3. Lucidity (Xbox Live Arcade, PC) – A little girl’s emotional health is at stake
Lucidity fell under the radar, mostly because the passive play style didn’t appeal to most gamers. The entire game consist of little more than placing planks, springs, fans, and bombs in particular locations so as to provide a way for a little girl. As the difficulty of the game ramps up, the emotional struggle ramps up for the lead character. For me, the defining moment was shortly after we discover that her grandmother has died, and the levels become manifestations of her darker emotional struggles. Beyond simply making it through the level, I felt a desire to protect this character, not just from video-game baddies, but from an emotional abyss.

4. Flower (Playstation 3) – Wanting to take a walk.
In Flower, you are the wind, and you direct the motion of a flower. It is, to say the least, a unique proposition for a video game. There are a myriad of ways this game could have gone horribly wrong. Nonetheless, Flower plays just as it should: a tilt of the controller seamlessly guides the flower through a green field. The experience can’t be described in any way that does it justice except to say that it is truly beautiful, not only because of the superior graphics and art design, but because of the reaction it coaxes out of us. When was the last time a video game intentionally made you feel a strong desire to turn it off and go take a walk outside? The first time I completed a level and did just that, I knew it was special.

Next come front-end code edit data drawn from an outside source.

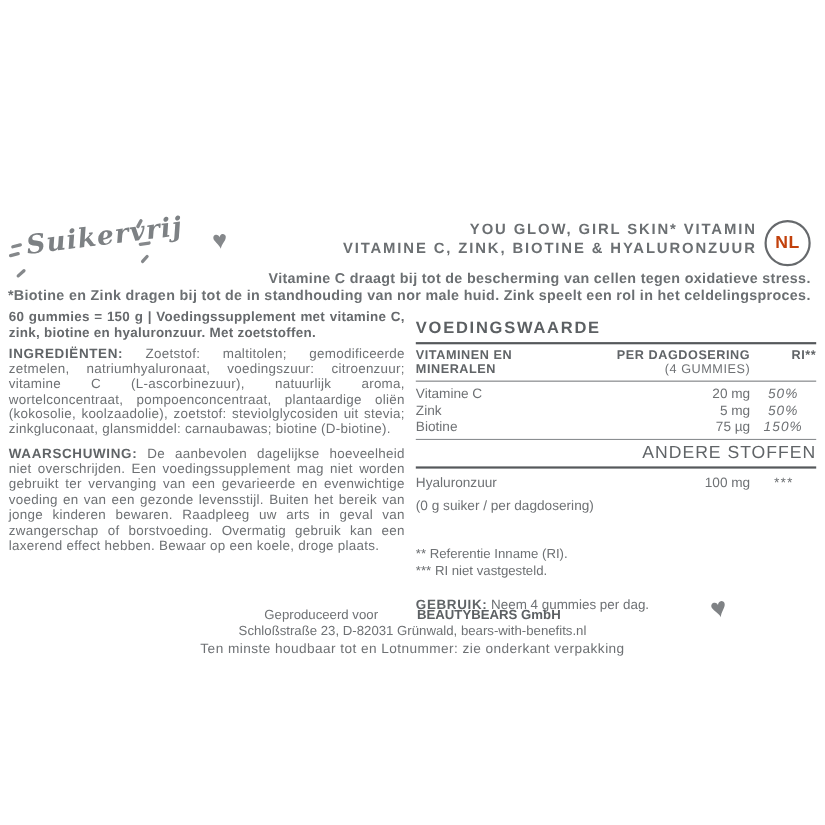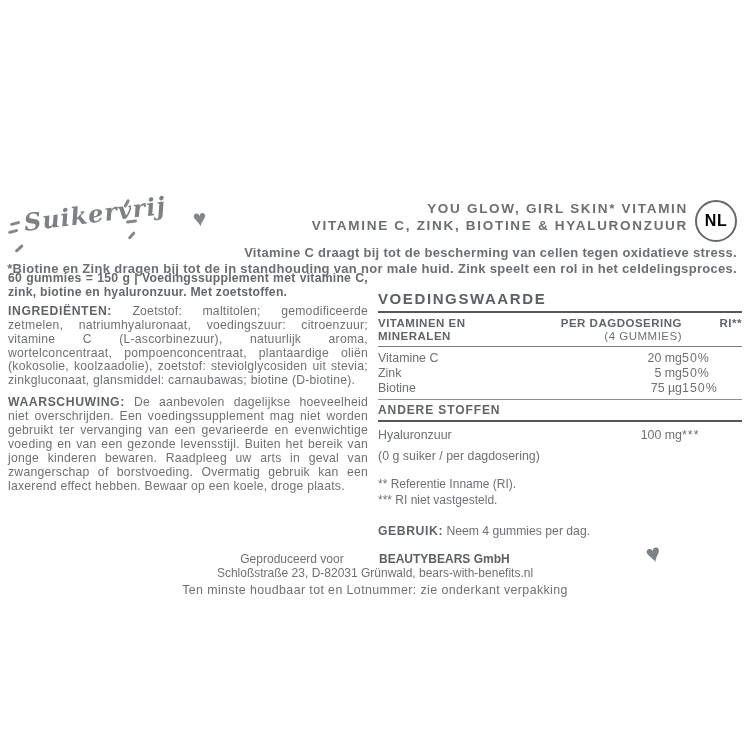--- a/index.html
+++ b/index.html
@@ -29,56 +29,56 @@
   
   .title-block{
     position:absolute;right:62px;top:201px;width:560px;text-align:right;
     font-weight:bold;color:#6b6f72;font-size:13.5px;letter-spacing:1.7px;line-height:16.5px;
     white-space:nowrap;
   }
   .nl-seal{
     position:absolute;left:695px;top:200px;width:42px;height:42px;box-sizing:border-box;
     border:2.5px solid #66696c;border-radius:50%;
     display:flex;align-items:center;justify-content:center;
-    font-size:16px;font-weight:bold;color:#000000;letter-spacing:0.5px;
+    font-size:16px;font-weight:bold;color:#c2410c;letter-spacing:0.5px;
   }
   .claims{
     position:absolute;right:13px;top:245px;width:737px;text-align:right;
     font-size:13px;font-weight:600;color:#6b6f72;letter-spacing:0.3px;line-height:15.5px;
     white-space:nowrap;
   }
   
-  .left-col{position:absolute;left:8px;top:272px;width:360px;font-size:12.2px;line-height:13.9px;letter-spacing:0.25px;text-align:justify;}
+  .left-col{position:absolute;left:8px;top:282px;width:360px;font-size:12.2px;line-height:13.9px;letter-spacing:0.25px;text-align:justify;}
   .left-col .intro{font-weight:bold;font-size:12.2px;color:#66696c;margin:0 0 5px 0;}
   .left-col p{margin:0 0 8px 0;}
   .plabel{font-weight:bold;color:#606467;letter-spacing:0.6px;}
   
   .nut{position:absolute;left:378px;top:290px;width:364px;color:#6e7174;}
   .nut-title{
     font-size:15px;font-weight:bold;letter-spacing:1.6px;color:#5c6063;
     padding-bottom:4px;border-bottom:2px solid #55585b;margin:0;
   }
   .nhead{display:flex;align-items:flex-start;padding:4px 0 3px 0;border-bottom:1.5px solid #7b7e81;
     font-size:11.5px;font-weight:bold;letter-spacing:0.5px;color:#606467;line-height:13px;}
   .nhead .c-name{flex:1;}
   .nhead .c-dose{width:150px;text-align:right;}
   .nhead .c-dose .sub{font-weight:normal;color:#6e7174;}
   .nhead .c-ri{width:60px;text-align:right;}
   .nrow{display:flex;font-size:12.4px;line-height:14px;padding-top:1px;}
   .nrow .c-name{flex:1;}
   .nrow .c-amt{width:120px;text-align:right;}
-  .nrow .c-ri{width:60px;text-align:left;letter-spacing:1px;}
+  .nrow .c-ri{width:60px;text-align:center;letter-spacing:1px;font-style:italic;}
   .rows1{padding:3px 0 4px 0;border-bottom:1px solid #8b8e91;}
   .sec2{
-    font-size:12px;font-weight:bold;letter-spacing:0.9px;color:#606467;
-    padding:3px 0 3px 0;border-bottom:2px solid #55585b;
+    font-size:16px;font-weight:normal;letter-spacing:0.9px;color:#606467;
+    padding:3px 0 3px 0;border-bottom:2px solid #55585b;text-align:right;
   }
   .rows2{padding-top:5px;}
   .sugar-note{font-size:12.4px;margin-top:7px;}
-  .footnotes{margin-top:14px;font-size:12px;line-height:15.5px;}
+  .footnotes{margin-top:29px;font-size:12px;line-height:15.5px;}
   .usage{margin-top:16px;font-size:12.2px;}
   
   .footer{position:absolute;left:0;top:552px;width:750px;text-align:center;color:#6e7174;}
   .f1{font-size:12px;line-height:14px;}
   .f1 b{color:#5c6063;margin-left:32px;}
   .f2{font-size:12px;line-height:14px;}
   .f3{font-size:12.4px;letter-spacing:0.4px;margin-top:3px;}
   .heart-bottom{
     position:absolute;left:646px;top:541px;font-size:25px;color:#7f8285;
     transform:rotate(-13deg);line-height:1;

5. Spider (iPhone) – Stumbling over meaning
iPhone games aren’t known for their meaning. Instead, they’re known for their addictive qualities, their ease of play, and their purely skill-based, high-score chasing nature. They are not, normally, artful. If it weren’t for the release of Spider, I would still be turning my nose up at iPhone gaming. I had read that Spider was a fun, mysterious trip through an abandoned mansion, but what I really loved was just how the game used the inherent qualities of the format so brilliantly. It assumes a casual sort of gamer, and it allows that gamer to play as such by taking on the persona of a Spider. A spider doesn’t care about what anything in an abandoned house means. He is merely looking for the best places to spin webs and the best ways to trap bugs. And yet, as we pass by more and more obvious evidence of something gone wrong in the mansion, the game reminds us not only of the humanity of the previous occupants, but of our own humanity as well. It challenges us to think and act as a person, even in the context of a casual game – the type of game we tend to play on auto-pilot. We are not merely insects, but thinking, imagining beings with the ability to ask “What is the meaning of this?”